Join Tables on Date Ranges

A recent question on the OTN SQL forum asked how best to join two tables related by ID and date range, in order to insert one row per date into a data warehouse. One solution was to expand the data from each table, creating one row per date, then join on date. I think it’s more efficient to join on date range, then expand. Here’s how.

Input Tables and Requirement

I am going to simplify a bit from the OTN setup.

The first table contains an ID, a start date and an end date. (I recommend to always use exclusive end dates.) The final output should have one row for every date within the date range.

create table table_1 (
  id number primary key,
  start_date date not null check (start_date = trunc(start_date)),
  end_date date not null check (end_date = trunc(end_date)),
  check (end_date > start_date)
);
TABLE_1 Output
ID START_DATE END_DATE EACH_DATE
1 2015-03-01 2015-03-05 2015-03-01
2015-03-02
2015-03-03
2015-03-04

 

The second table contains the ID and a “review date” that assigns a “group ID”. In the output, each row should contain the data from the most recent review – or null if there was no prior review.

create table table_2 (
  id number,
  review_date date not null check (review_date = trunc(review_date)),
  group_id varchar2(20) not null,
  primary key (id, review_date)
);
TABLE_1 Output TABLE_2
ID START_DATE END_DATE EACH_DATE REVIEW_DATE GROUP_ID ID REVIEW_DATE GROUP_ID
1 2015-03-01 2015-03-05 2015-03-01 (null) (null)
2015-03-02 2015-03-02 First 1 2015-03-02 First
2015-03-03 2015-03-02 First
2015-03-04 2015-03-04 Second 1 2015-03-04 Second

 

Note: the most recent review is used even if that review took place before the start date in table 1.
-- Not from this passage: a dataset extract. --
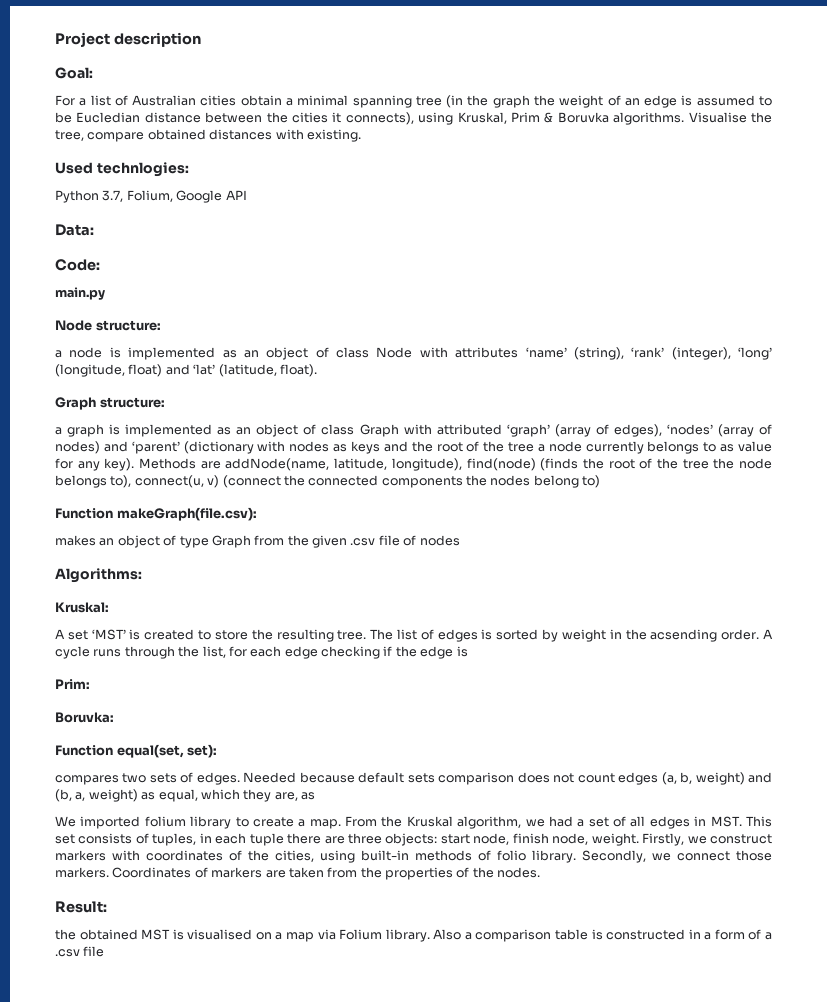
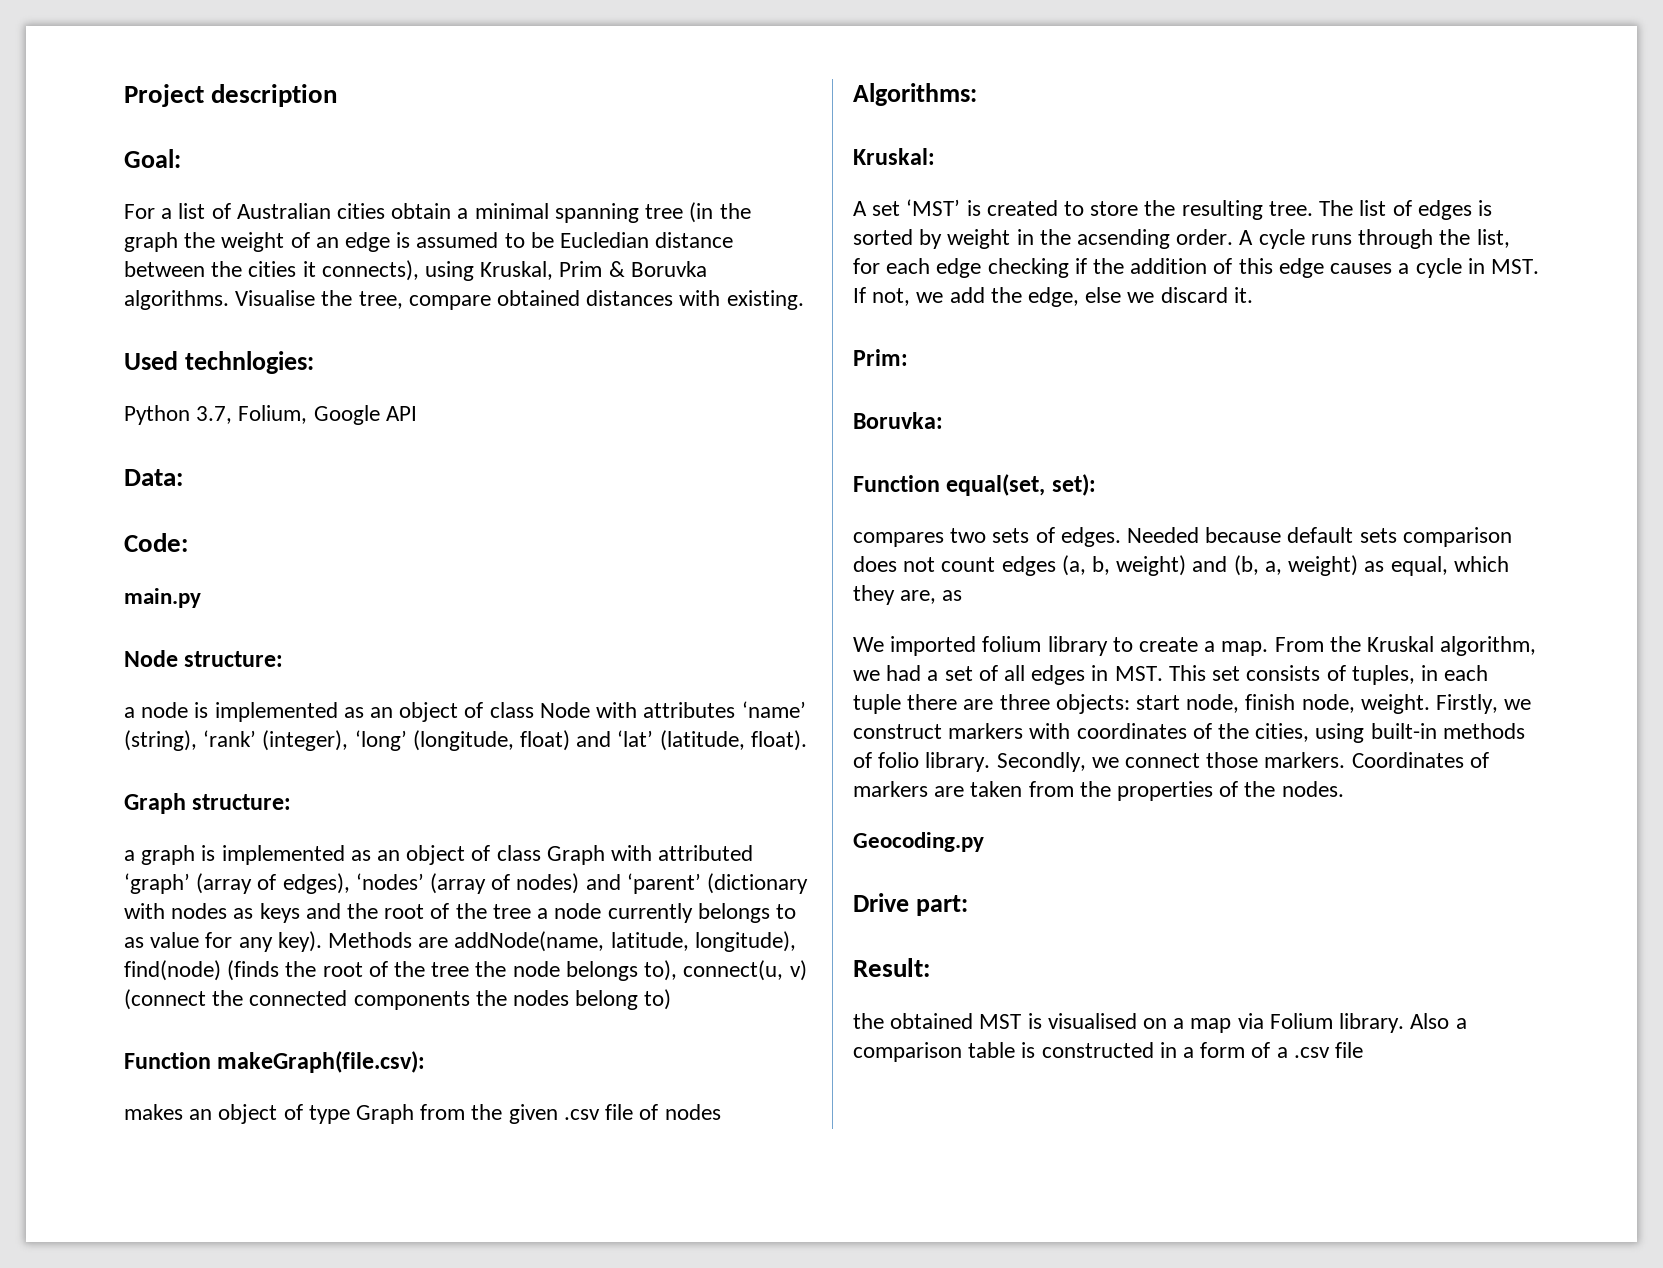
[420,646,468,659] edge is -> [1130,258,1539,278] [853,287,1253,307] addition of this edge causes a cycle in MST. If not, we add the edge, else we discard it.
(541, 872) none -> [853,832,984,852] [853,893,968,916] // Geocoding.py // Drive part:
The algorithm: join, then expand

If you look at the pretty table just above, you might think that I need to generate the green rows, then join each table to them. That means joining three sources. When I tell you that each ID can have a date range of several months, then you see that the extra work and memory required are not negligible.

So let’s try to join the two tables directly, based on intersecting date ranges:

  1. TABLE_1 already has a start date and an end date.
  2. TABLE_2 has a review date, which starts a range.
    1. I use the LEAD() analytic function to get the next review date, which is the end of the range.
    2. To identify the first row for each ID, I use the LAG() analytic function to get the previous review date (which will be NULL on the first row). We’ll see why.
  3. I join the tables:
    when the review date is earlier than the end date,
    and the next review date is either null or later than the start date.
    It’s a LEFT JOIN since I produce rows whether the ID is in TABLE_2 or not.
  4. Now I have to create a new date range that represents just the intersection.
    1. The beginning is the later of start date and review date – except if the previous review date is null.
      In that case this is the first row for an ID, so the beginning is the start date.
    2. The end is the earlier of end date and next review date.
  5. Finally I expand the rows
    1. When expanding the first row, I may find a start date that is earlier than the review date (see 4A above).
      For days earlier than the review date, I output a row with a null review date and a null group id.

Test data

Allen’s Interval Algebra defines 13 possible relations between date ranges.

Day of month: 1 2 3 4
1: precedes 1 2
3 4
2: meets 1 2
2 3
3: overlaps 1 3
2 4
4: finished by 1 3
2 3
5: contains 1 4
2 3
6: starts 1 2
1 3
7: equals 1 2
1 2
8: started by 1 3
1 2
9: during 2 3
1 4
10: finishes 2 3
1 3
11: overlapped by 2 4
1 3
12: met by 2 3
1 2
13: preceded by 3 4
1 2

In my test data, ID 0 has no review date. IDs 1 through 13 have one review date, and IDs 14 through 26 have two. The review dates correspond to the start and end dates for the green rows in the table.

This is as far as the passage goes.